Change detection data
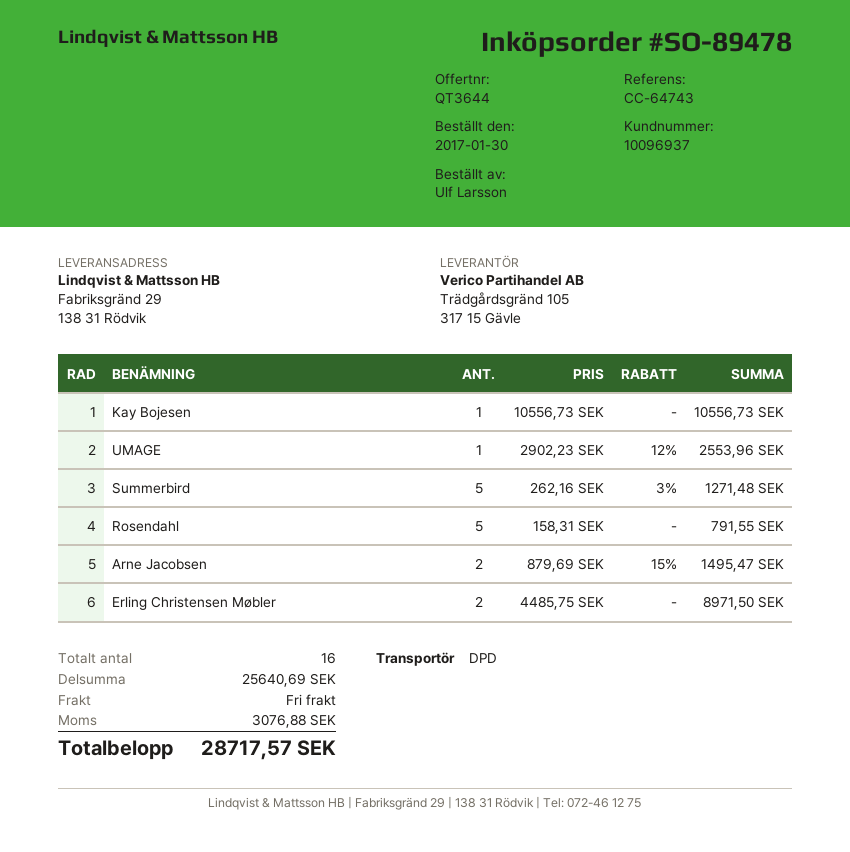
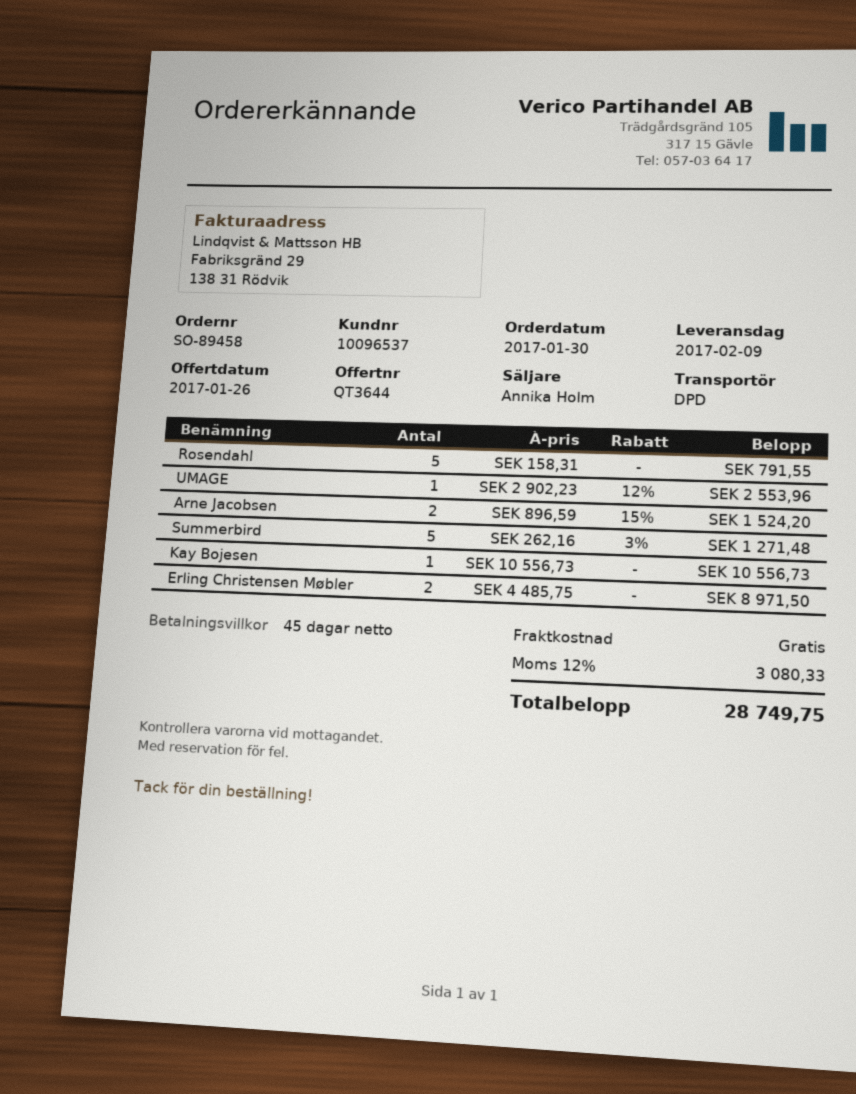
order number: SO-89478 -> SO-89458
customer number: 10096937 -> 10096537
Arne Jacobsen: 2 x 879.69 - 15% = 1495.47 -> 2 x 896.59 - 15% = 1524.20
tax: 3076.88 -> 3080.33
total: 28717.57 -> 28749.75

---

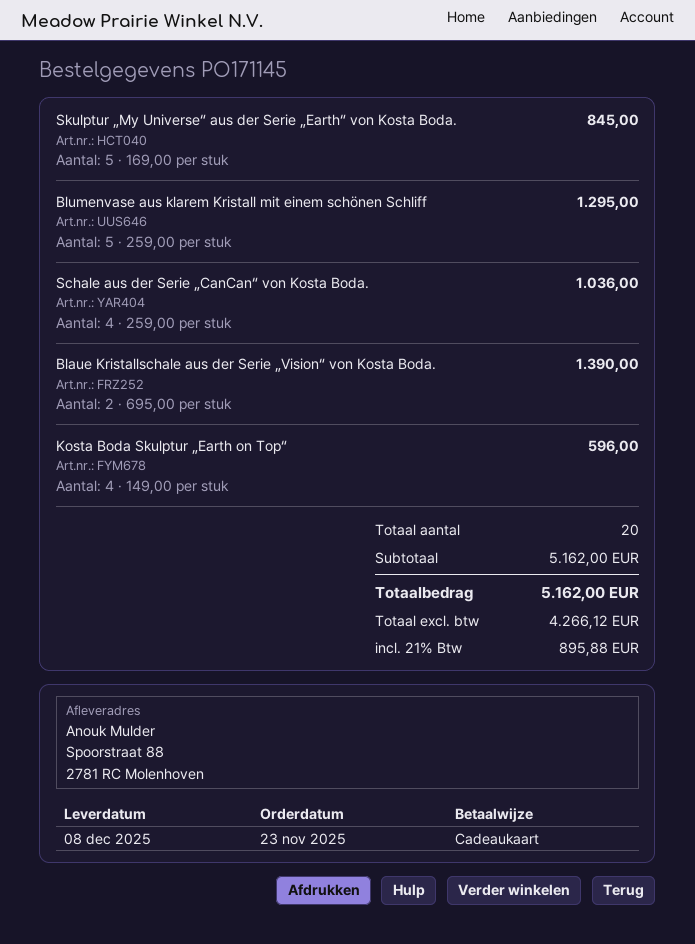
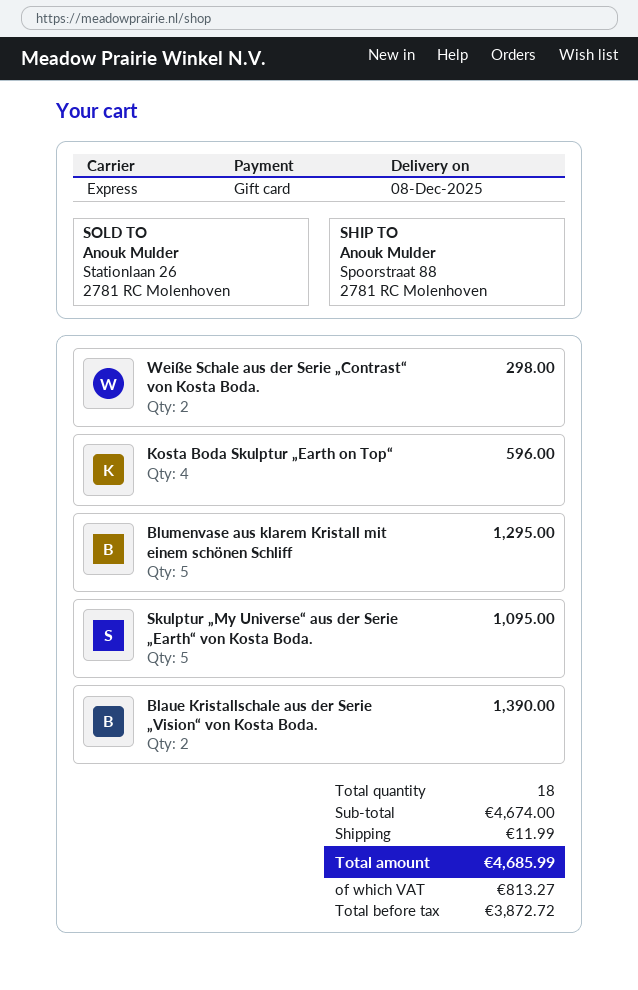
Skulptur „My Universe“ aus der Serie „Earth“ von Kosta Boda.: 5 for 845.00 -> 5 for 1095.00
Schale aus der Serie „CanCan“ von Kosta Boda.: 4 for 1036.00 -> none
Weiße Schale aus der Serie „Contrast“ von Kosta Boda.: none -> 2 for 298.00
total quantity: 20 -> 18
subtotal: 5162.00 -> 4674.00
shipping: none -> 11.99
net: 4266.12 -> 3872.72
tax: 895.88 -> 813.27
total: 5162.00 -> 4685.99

--

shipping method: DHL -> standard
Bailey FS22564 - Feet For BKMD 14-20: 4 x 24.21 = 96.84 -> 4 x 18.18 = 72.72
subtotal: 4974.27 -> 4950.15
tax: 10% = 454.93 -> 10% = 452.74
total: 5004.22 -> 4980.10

What the exercise asks
Go over the records above and tally the lines with the word "none" in them. Give the number alone.

Solution for this problem
3